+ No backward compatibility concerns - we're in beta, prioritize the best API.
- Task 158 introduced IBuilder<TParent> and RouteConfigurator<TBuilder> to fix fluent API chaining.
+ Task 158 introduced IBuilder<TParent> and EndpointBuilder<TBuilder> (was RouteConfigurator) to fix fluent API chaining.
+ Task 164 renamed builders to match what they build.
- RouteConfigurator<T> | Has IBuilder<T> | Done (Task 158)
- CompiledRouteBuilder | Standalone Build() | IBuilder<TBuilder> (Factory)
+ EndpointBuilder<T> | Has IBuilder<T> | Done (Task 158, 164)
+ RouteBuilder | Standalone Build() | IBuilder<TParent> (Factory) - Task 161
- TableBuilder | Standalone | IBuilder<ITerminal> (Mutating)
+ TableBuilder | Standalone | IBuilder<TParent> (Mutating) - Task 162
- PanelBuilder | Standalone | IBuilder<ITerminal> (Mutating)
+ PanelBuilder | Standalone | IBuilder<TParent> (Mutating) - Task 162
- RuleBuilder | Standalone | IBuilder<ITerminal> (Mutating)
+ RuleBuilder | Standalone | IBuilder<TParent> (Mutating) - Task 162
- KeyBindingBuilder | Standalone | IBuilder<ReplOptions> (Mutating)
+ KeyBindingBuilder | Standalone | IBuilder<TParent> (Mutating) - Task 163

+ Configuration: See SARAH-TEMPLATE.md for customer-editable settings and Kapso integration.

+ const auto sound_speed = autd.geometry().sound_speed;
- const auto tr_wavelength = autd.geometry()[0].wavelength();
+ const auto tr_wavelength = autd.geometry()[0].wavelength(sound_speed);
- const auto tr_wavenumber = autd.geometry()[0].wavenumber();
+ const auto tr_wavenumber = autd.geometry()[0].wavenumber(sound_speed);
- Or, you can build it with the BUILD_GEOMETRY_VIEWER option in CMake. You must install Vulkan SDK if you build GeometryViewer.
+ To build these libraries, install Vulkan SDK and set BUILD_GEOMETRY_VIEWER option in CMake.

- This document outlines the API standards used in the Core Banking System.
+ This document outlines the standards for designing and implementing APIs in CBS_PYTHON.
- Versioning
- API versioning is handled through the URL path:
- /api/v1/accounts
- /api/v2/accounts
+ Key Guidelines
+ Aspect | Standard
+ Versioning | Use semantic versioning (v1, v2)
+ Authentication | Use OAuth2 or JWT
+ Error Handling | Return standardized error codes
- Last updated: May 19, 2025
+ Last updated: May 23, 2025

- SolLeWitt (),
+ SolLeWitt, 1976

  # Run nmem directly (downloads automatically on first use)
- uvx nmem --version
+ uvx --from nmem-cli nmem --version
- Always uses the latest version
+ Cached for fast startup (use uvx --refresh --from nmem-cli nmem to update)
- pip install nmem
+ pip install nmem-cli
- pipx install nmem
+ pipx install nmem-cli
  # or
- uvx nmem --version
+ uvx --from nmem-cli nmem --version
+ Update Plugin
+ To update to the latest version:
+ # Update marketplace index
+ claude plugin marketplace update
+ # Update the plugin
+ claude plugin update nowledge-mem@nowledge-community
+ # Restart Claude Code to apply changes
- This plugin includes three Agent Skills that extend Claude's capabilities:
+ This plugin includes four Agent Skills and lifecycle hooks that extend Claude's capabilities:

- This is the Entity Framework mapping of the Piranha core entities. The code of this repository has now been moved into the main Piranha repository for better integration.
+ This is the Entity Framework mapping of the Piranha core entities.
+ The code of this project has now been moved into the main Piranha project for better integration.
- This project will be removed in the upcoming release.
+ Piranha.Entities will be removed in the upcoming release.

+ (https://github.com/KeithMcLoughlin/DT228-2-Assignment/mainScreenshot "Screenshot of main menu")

Required work:
Pull every line containing the word "document" out of the listing.

Finished exercise:
- This document outlines the API standards used in the Core Banking System.
+ This document outlines the standards for designing and implementing APIs in CBS_PYTHON.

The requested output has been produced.